_TASK BRIEF_:
Would you transcribe the entries below, beginning at the line with "margin-left: 39px ->" and ending after the line with "font-family: none ->", exactly, with no picture and nothing more?

_EXTRACTED ENTRIES_:
════════════════════

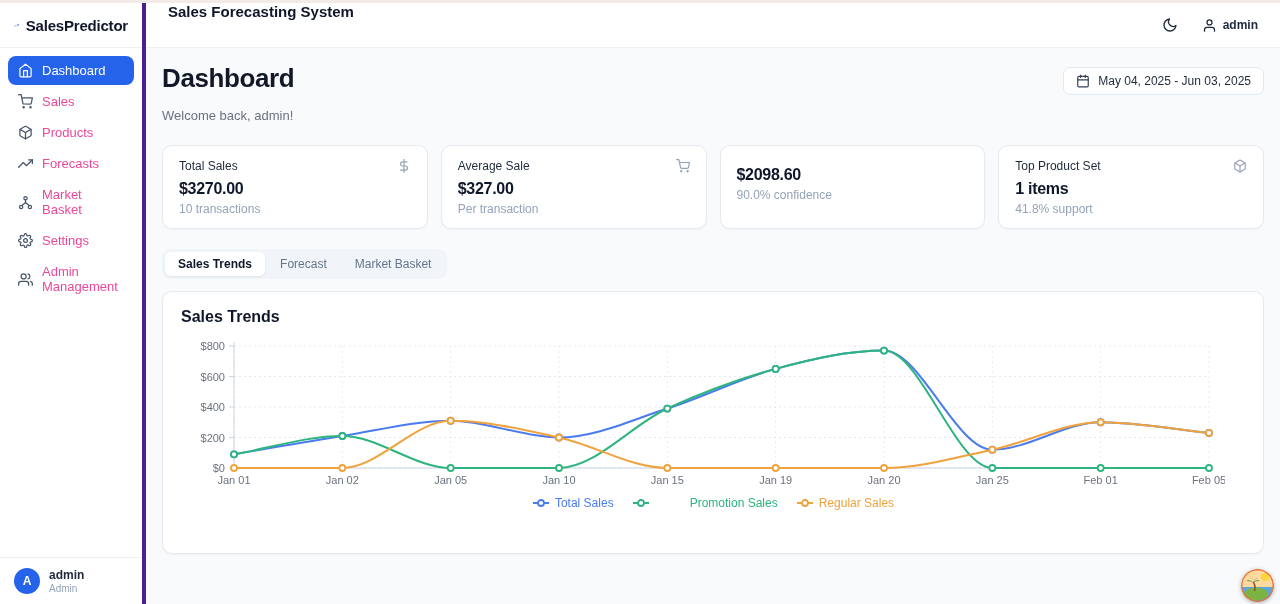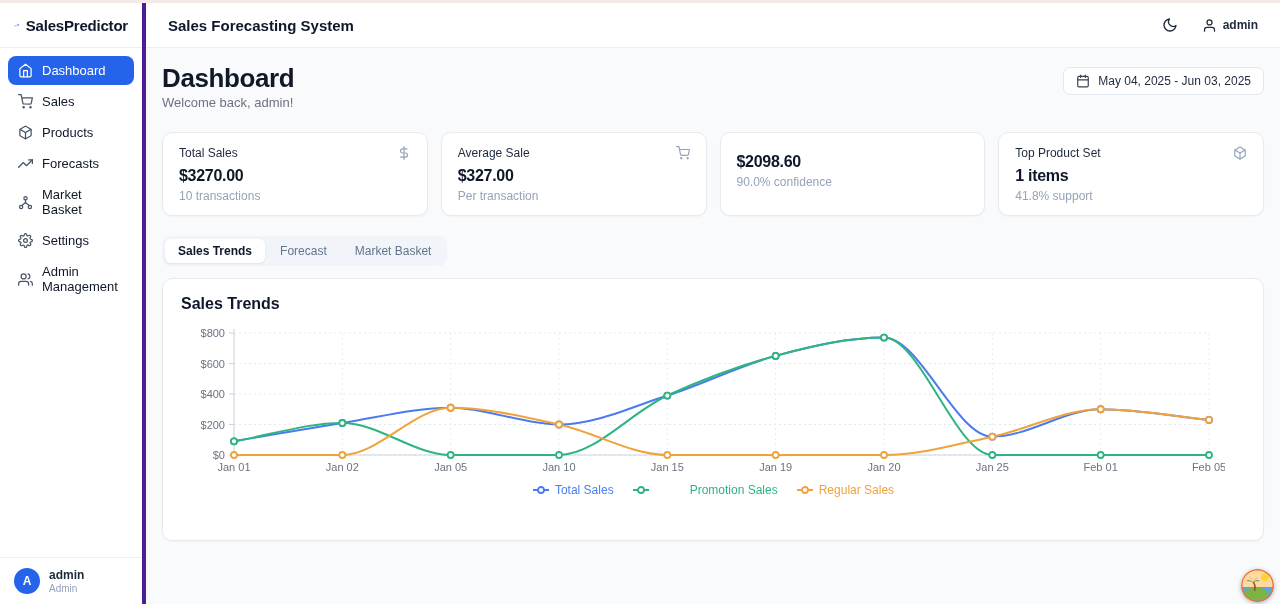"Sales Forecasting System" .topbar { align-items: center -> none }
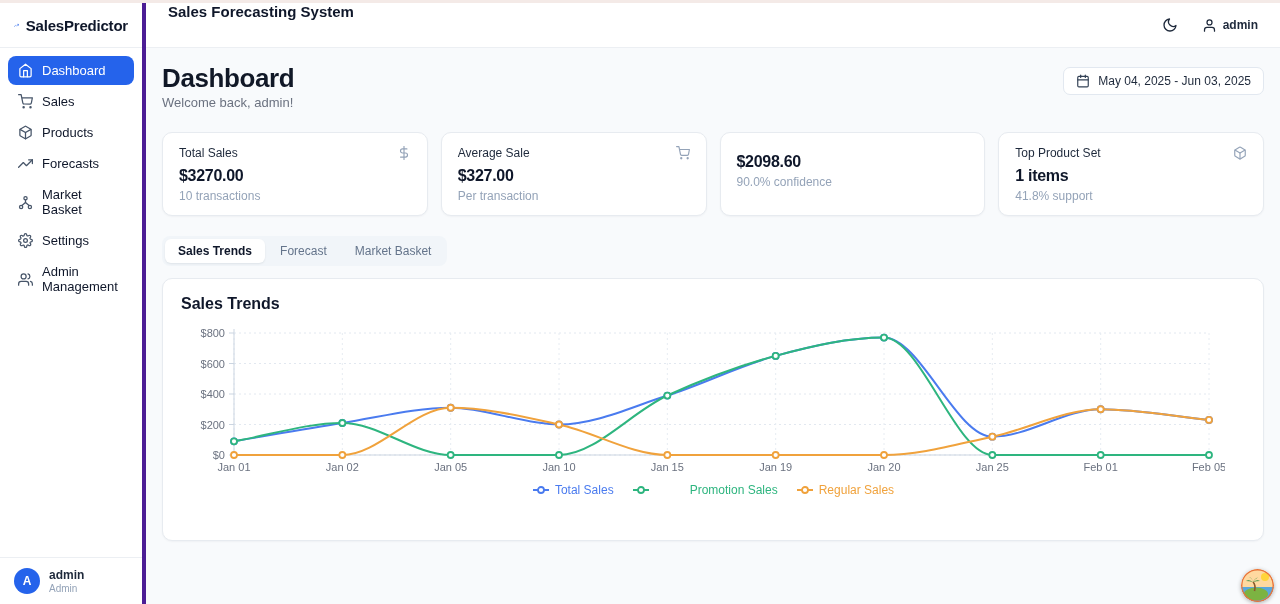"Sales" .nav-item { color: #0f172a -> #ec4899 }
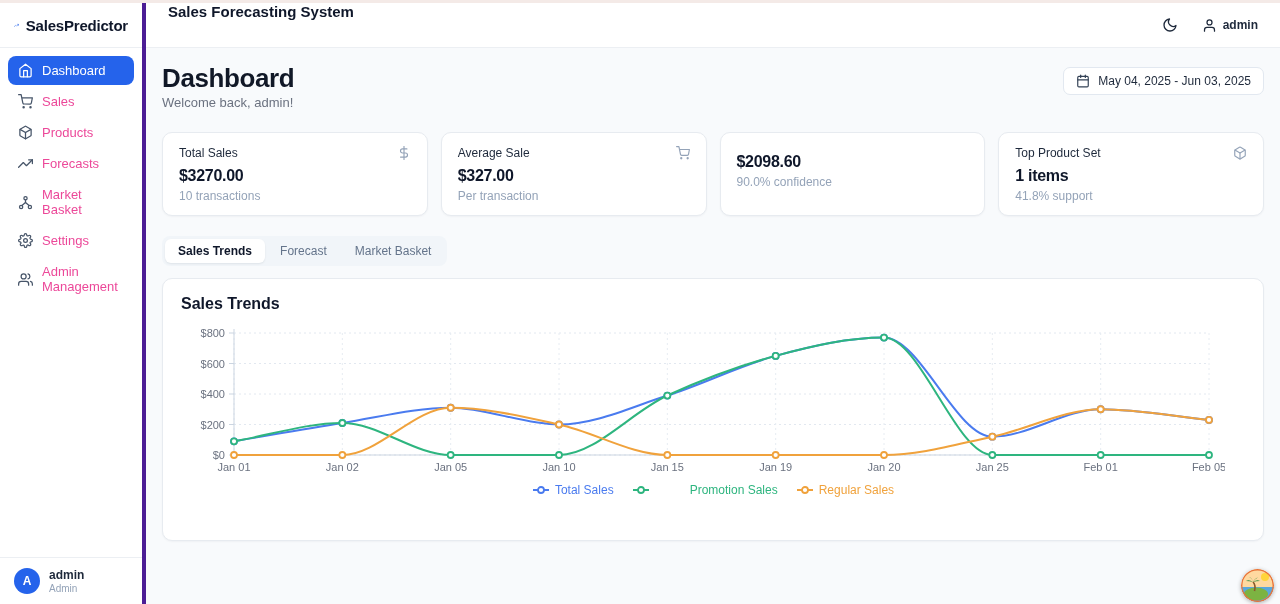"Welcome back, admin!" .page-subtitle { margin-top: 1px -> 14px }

════════════════════

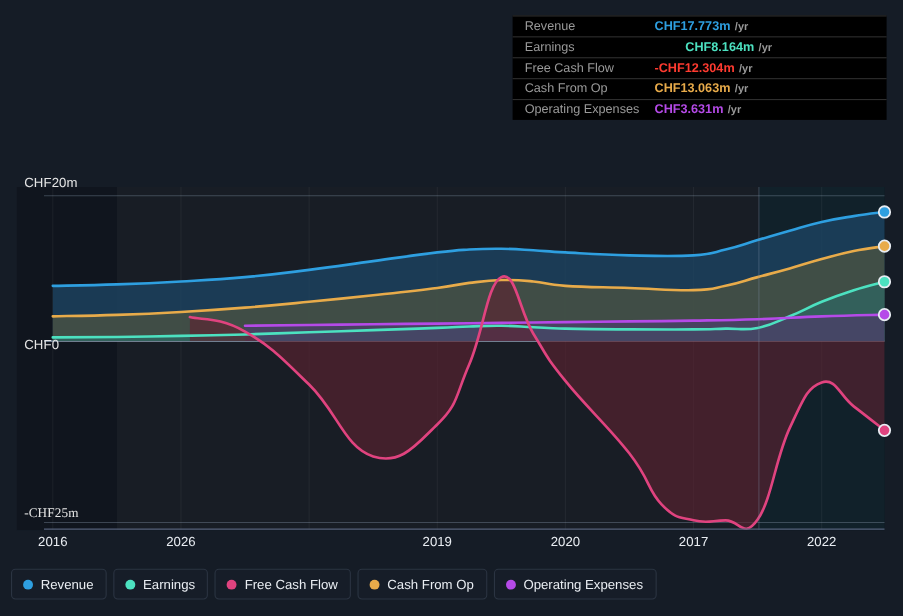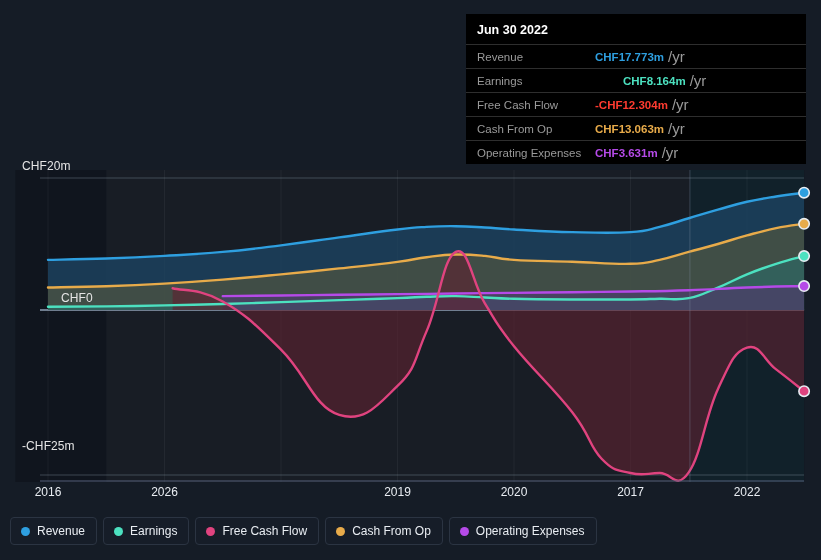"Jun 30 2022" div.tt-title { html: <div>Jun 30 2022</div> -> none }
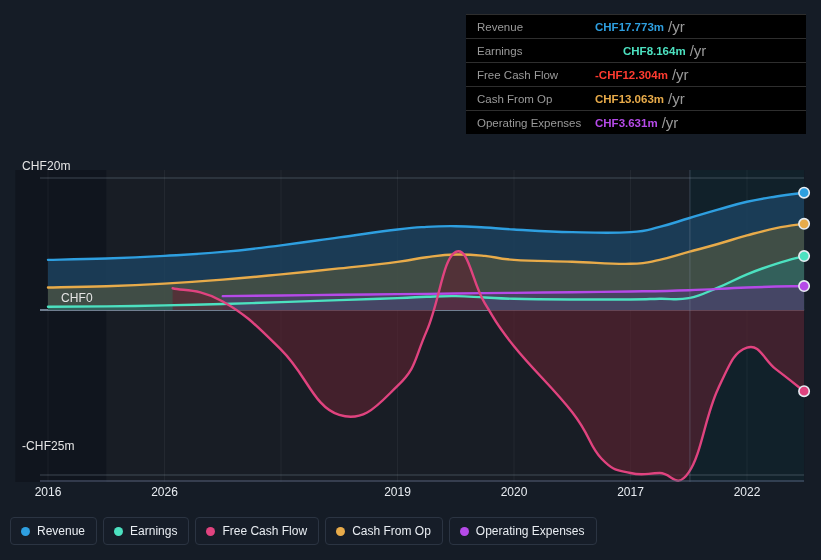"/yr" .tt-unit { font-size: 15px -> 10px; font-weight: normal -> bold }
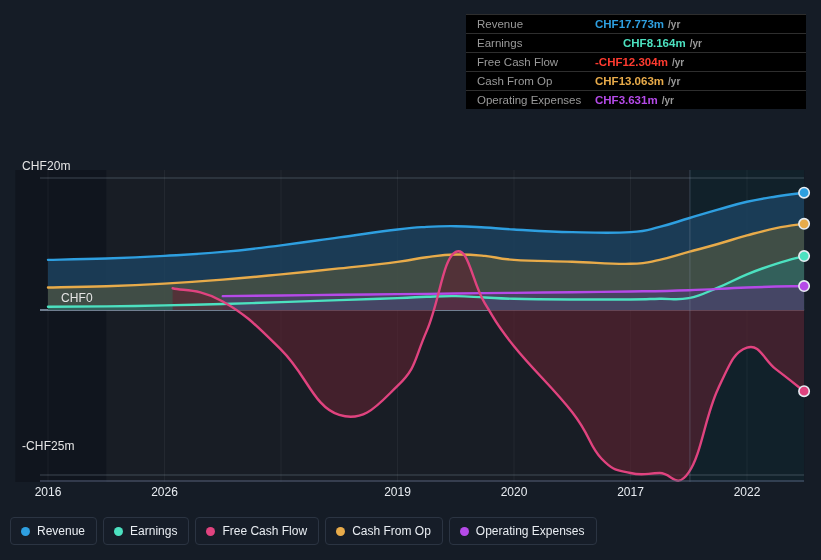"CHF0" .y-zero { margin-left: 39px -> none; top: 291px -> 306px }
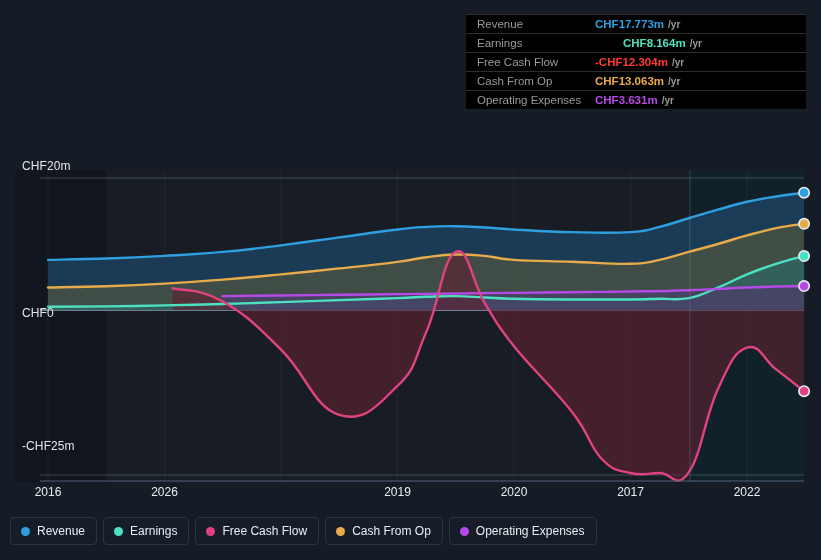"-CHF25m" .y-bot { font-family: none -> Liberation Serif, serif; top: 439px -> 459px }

════════════════════

_SOLUTION FOR THIS PROBLEM_:
"CHF0" .y-zero { margin-left: 39px -> none; top: 291px -> 306px }
"-CHF25m" .y-bot { font-family: none -> Liberation Serif, serif; top: 439px -> 459px }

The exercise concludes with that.